The diesel engine has undergone a technical revolution over the last twenty years. With the benefit of modern technology, a present-day diesel with a rating of 150 hp delivers basically the same performance, in terms of acceleration and effective top speed, as a turbocharged, petrol-engined car of up to 200 hp. With significantly lower fuel consumption and carbon dioxide emissions.
The four-stroke petrol engine was invented by Nikolaus August Otto in 1867, while the diesel was the invention of Rudolf Diesel in 1898. Thus, both principles are old, well proven and are used in engines that have all undergone further development.

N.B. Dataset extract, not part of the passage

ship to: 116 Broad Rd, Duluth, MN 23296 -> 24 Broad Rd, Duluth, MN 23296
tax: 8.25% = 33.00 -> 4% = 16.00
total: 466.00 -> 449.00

However, whereas the petrol engine underwent stage-by-stage development over more than a century, the diesel was developed more slowly over a 50-year period, initially with the addition of two-valve precombustion chamber technology and mechanical, low-pressure fuel injection. This provided relatively modest specific performance compared with the Otto engine.

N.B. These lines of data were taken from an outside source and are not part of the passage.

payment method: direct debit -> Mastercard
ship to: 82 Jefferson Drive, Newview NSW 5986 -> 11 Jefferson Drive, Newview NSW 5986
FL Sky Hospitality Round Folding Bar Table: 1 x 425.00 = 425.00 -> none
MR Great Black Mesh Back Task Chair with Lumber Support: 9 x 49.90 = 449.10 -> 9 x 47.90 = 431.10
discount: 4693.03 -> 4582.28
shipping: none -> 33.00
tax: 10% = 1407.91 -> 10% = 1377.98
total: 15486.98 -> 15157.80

Until now, the diesel has been the less preferred option in terms of performance and environmental impact – regarded as a noisy, smelly unit using a messy fuel. Nevertheless, it has long enjoyed considerable popularity in large parts of Europe for its high fuel efficiency. However, opposition to the diesel still exists in other countries, such as Greece, Sweden and in particular, the USA and Japan, and some of these negative perceptions probably remain there.
Since the modern diesel is completely different from its forerunners, some of these prejudices have probably lived on as myths. In the last 10-15 years, there has been a strong swing towards the direct-injection diesel with turbocharging and four-valve technology, and the lead held by the petrol engine has been practically overhauled in a short time.

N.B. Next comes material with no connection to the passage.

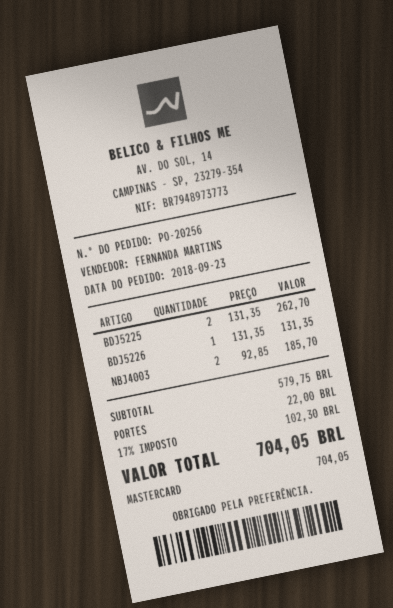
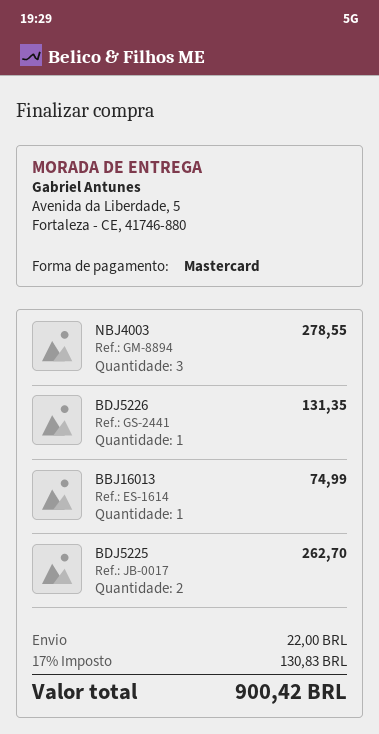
NBJ4003: 2 for 185.70 -> 3 for 278.55
BBJ16013: none -> 1 for 74.99
tax: 17% = 102.30 -> 17% = 130.83
total: 704.05 -> 900.42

The diesel engine develops a considerably higher specific torque than a petrol engine. In many cases, this means that it delivers higher effective tractive power and acceleration than its petrol-driven counterpart.
Today’s diesel cars boast excellent acceleration, as well as high cruising and top speeds – important in some European markets. Diesel ‘knock’ is discernible only when the engine is cold or idling. Diesels are fun to drive and their drivers are happiest of all when they realise how seldom refuelling is needed.
On the open road, a Volvo V70 D5 automatic with an output of 185 hp can return a fuel consumption of 5 litres per 100 kilometres – running just as quietly and comfortably as a petrol-engined Volvo V70.
Compared with petrol, emissions of the greenhouse gas, carbon dioxide, are approximately 20% lower per unit of fuel consumed. Together with the engine’s lower fuel consumption and efficient combustion with excess air, emissions as a whole, including other exhaust emissions, are low. As new diesels are equipped with particulate filters, emissions of particulate matter have been reduced to more or less the same level as from petrol engines, although NOx emissions are still somewhat higher.
Mechanically, the diesel is basically of the same design as the petrol engine, although somewhat more rugged in construction to withstand the higher combustion pressure. Rather than a mixture of air and fuel, air only is drawn in through the intake manifold, which is designed to impart a powerful swirl to the air to suit the diesel’s specific combustion process. A glow plug is used to initiate combustion when starting from cold – which is now as fast as in a petrol engine.
Unlike the petrol engine, in which a spark plug is used to ignite the petrol/air mixture, the diesel fuel self-ignites on injection into the hot, rapidly swirling compressed air. Once the initial charge has been ignited, diffusion combustion of the further injected fuel continues. A diesel runs on excess air at all times and does not require a throttle – the load is controlled simply by varying the quantity of fuel.
A flexible ‘common rail’ injection system equipped with a high-pressure fuel pump and a pressure accumulator is a key technology in the modern diesel. The pressure can be controlled from 500 to upward of 1,500-2,000 bar and fuel injection is fully electronic. Combustion is initiated by pilot injection, permitting low emissions and gentler combustion, as well as lower noise, to be achieved. Modern injectors are provided with 5-7 extremely small and carefully machined holes to ensure optimum atomisation in the cylinders and, as a result, efficient utilisation of the air.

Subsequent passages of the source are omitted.